(Front-end code change data)
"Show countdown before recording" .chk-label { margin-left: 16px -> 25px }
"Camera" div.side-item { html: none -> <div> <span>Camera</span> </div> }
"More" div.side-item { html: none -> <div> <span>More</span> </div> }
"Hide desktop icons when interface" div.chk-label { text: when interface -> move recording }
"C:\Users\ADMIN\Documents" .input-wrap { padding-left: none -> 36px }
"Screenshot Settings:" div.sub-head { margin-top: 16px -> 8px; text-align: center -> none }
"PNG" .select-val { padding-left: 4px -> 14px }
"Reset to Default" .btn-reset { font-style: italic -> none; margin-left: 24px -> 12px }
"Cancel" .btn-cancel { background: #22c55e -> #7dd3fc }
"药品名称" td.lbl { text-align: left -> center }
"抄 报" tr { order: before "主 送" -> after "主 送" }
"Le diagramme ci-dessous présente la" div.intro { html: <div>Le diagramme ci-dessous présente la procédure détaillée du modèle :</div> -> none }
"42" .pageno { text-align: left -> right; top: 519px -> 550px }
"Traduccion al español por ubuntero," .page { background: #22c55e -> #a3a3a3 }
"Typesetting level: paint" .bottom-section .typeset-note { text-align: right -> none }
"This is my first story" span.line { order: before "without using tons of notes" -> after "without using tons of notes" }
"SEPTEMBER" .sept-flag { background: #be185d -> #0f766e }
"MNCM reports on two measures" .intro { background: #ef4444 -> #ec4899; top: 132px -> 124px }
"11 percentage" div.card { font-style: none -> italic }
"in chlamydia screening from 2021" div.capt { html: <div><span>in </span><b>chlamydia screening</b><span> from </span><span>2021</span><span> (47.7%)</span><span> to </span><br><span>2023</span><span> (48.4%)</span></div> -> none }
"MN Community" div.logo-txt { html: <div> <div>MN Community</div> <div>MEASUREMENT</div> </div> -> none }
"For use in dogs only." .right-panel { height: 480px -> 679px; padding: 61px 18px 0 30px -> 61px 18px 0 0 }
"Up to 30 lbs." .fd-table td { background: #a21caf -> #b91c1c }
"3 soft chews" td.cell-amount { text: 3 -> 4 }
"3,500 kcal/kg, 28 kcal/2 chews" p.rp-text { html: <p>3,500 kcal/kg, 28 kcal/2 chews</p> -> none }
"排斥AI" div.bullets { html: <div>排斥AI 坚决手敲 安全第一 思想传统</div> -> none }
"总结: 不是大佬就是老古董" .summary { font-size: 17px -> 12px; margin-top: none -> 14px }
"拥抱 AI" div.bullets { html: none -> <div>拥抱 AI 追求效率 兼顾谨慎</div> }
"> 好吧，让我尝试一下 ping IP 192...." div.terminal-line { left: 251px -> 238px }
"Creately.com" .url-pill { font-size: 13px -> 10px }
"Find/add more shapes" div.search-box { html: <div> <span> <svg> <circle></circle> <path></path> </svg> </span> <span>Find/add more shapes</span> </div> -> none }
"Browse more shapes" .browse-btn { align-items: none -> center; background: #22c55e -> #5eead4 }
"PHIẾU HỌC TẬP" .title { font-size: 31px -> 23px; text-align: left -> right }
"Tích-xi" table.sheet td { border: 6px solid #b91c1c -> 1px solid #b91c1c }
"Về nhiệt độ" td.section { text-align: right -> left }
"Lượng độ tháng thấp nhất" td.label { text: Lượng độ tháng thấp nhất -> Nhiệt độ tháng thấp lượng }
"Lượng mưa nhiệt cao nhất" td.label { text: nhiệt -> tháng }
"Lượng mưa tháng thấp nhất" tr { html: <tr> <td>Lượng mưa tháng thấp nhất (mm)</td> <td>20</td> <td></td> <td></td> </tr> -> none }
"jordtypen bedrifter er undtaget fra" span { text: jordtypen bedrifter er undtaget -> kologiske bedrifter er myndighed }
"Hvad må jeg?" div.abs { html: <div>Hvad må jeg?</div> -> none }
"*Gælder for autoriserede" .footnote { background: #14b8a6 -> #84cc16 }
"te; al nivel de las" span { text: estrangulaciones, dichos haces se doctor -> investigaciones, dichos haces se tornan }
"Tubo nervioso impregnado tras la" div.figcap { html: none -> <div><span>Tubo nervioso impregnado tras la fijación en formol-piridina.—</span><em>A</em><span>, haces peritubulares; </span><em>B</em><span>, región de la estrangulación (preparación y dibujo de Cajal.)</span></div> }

EXERCISE OBJECTIVE: Copy out the lines above word for word, stopping after the line containing "font-style: none ->".

RESPONSE BOX:
"Show countdown before recording" .chk-label { margin-left: 16px -> 25px }
"Camera" div.side-item { html: none -> <div> <span>Camera</span> </div> }
"More" div.side-item { html: none -> <div> <span>More</span> </div> }
"Hide desktop icons when interface" div.chk-label { text: when interface -> move recording }
"C:\Users\ADMIN\Documents" .input-wrap { padding-left: none -> 36px }
"Screenshot Settings:" div.sub-head { margin-top: 16px -> 8px; text-align: center -> none }
"PNG" .select-val { padding-left: 4px -> 14px }
"Reset to Default" .btn-reset { font-style: italic -> none; margin-left: 24px -> 12px }
"Cancel" .btn-cancel { background: #22c55e -> #7dd3fc }
"药品名称" td.lbl { text-align: left -> center }
"抄 报" tr { order: before "主 送" -> after "主 送" }
"Le diagramme ci-dessous présente la" div.intro { html: <div>Le diagramme ci-dessous présente la procédure détaillée du modèle :</div> -> none }
"42" .pageno { text-align: left -> right; top: 519px -> 550px }
"Traduccion al español por ubuntero," .page { background: #22c55e -> #a3a3a3 }
"Typesetting level: paint" .bottom-section .typeset-note { text-align: right -> none }
"This is my first story" span.line { order: before "without using tons of notes" -> after "without using tons of notes" }
"SEPTEMBER" .sept-flag { background: #be185d -> #0f766e }
"MNCM reports on two measures" .intro { background: #ef4444 -> #ec4899; top: 132px -> 124px }
"11 percentage" div.card { font-style: none -> italic }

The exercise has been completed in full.